The GBBF provides accommodation for volunteers, provided they work enough shifts, in university halls, so the people staffing it are from all over the place and it really doesn't feel like a London festival. Huge numbers of northerners, and suprising numbers of people from overseas - I spent half of the staff party afterwards chatting with four Americans, from Washington, Texas and New Mexico - quite a lot of kilts on show at the staff party too. In that national and international context, I found myself certainly not to be from London although I'm living here, and not from Brighton even though I'm an advocate of Dark Star beers and I lived there for 11 years, but from Wigan again. The staff party afterwards was quite a laugh, although I suspect cultured Londoner types would think it less so. I think part of the reversion to the Wigan mindset was to be able to take a more straightforwardly cheerful view of proceedings. There's a lot of long-standing silly traditions at the staff party. Would all the bar managers doing a sort of fake Morris dance with their mallets to the Floral Dance be entertaining with a cynical modern London hat on? I mean, it was objectively terrible, but that doesn't matter because it's not serious. The bit where a bloke with a broad Bolton accent acts as a caller and we all join in with this pseudo-dance involving lifting tables around, would a hipster be able to laugh at it? Would there be insufficient irony? The volunteers dancing to Slade behind the bar, Slade being on the sound system indeed, too hick? It was much easier to be a Wiganer there.

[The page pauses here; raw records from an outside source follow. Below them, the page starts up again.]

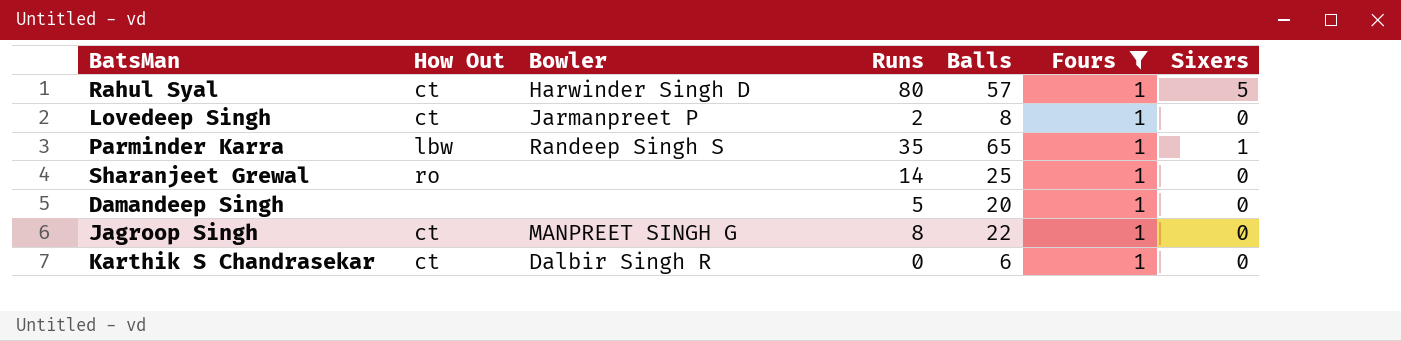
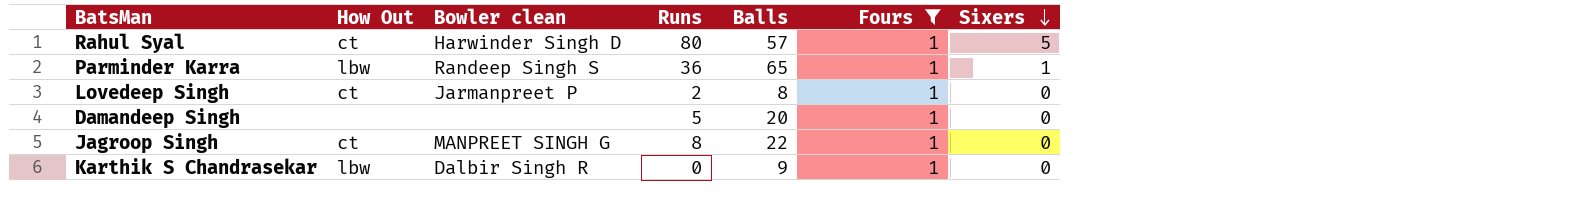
row order: none -> Sixers descending
column name: Bowler -> Bowler clean
row Sharanjeet Grewal: ro | none | 14 | 25 | 1 | 0 -> none
Parminder Karra | Runs: 35 -> 36
Karthik S Chandrasekar | How Out: ct -> lbw
Karthik S Chandrasekar | Balls: 6 -> 9

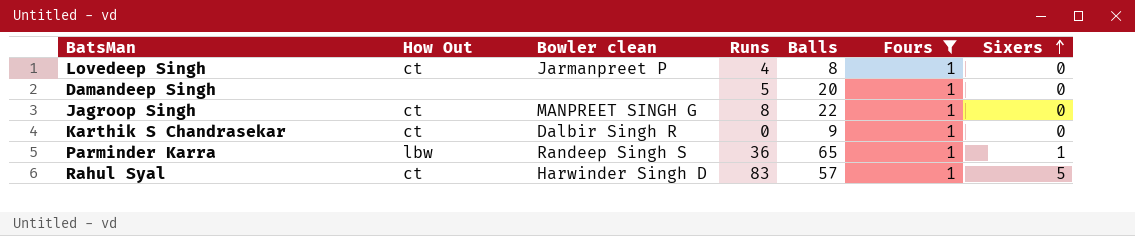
row order: Sixers descending -> Sixers ascending
Lovedeep Singh | Runs: 2 -> 4
Karthik S Chandrasekar | How Out: lbw -> ct
Rahul Syal | Runs: 80 -> 83

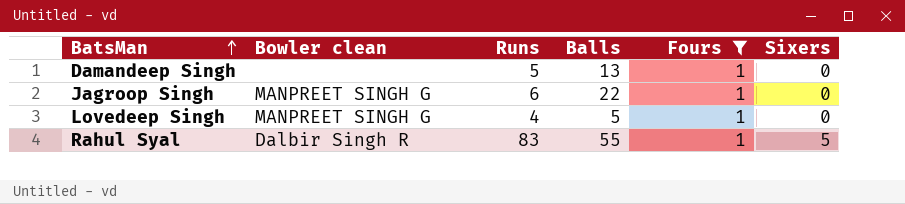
row order: Sixers ascending -> BatsMan ascending
column How Out | position: 2 -> none
row Karthik S Chandrasekar: ct | Dalbir Singh R | 0 | 9 | 1 | 0 -> none
row Parminder Karra: lbw | Randeep Singh S | 36 | 65 | 1 | 1 -> none
Damandeep Singh | Balls: 20 -> 13
Jagroop Singh | Runs: 8 -> 6
Lovedeep Singh | Bowler clean: Jarmanpreet P -> MANPREET SINGH G
Lovedeep Singh | Balls: 8 -> 5
Rahul Syal | Bowler clean: Harwinder Singh D -> Dalbir Singh R
Rahul Syal | Balls: 57 -> 55

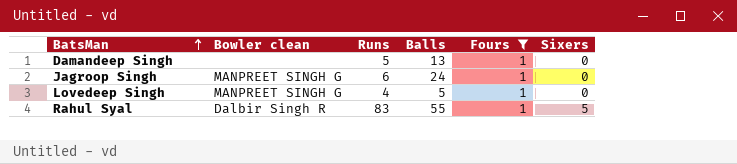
Jagroop Singh | Balls: 22 -> 24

The thing as a whole has a remarkable community spirit. I'd work there again next year without hesitation, apart from quite possibly not being in the country, although if I was in a nearby one I might come back specially for it. I'd work more shifts next year too - the more days and areas you work, the more friends you make, which can't be knocked. There were one or two real (ale) bores there, but even in such a concentration of beer enthusiasts, a very small number compared to the number of sociable and cheerful people - those that don't join in don't think it's fun and don't come back, I suppose. Mainly, I got to try a very large number of beers this week for a total cost of about twenty quid including paying for some transport and food. S'good.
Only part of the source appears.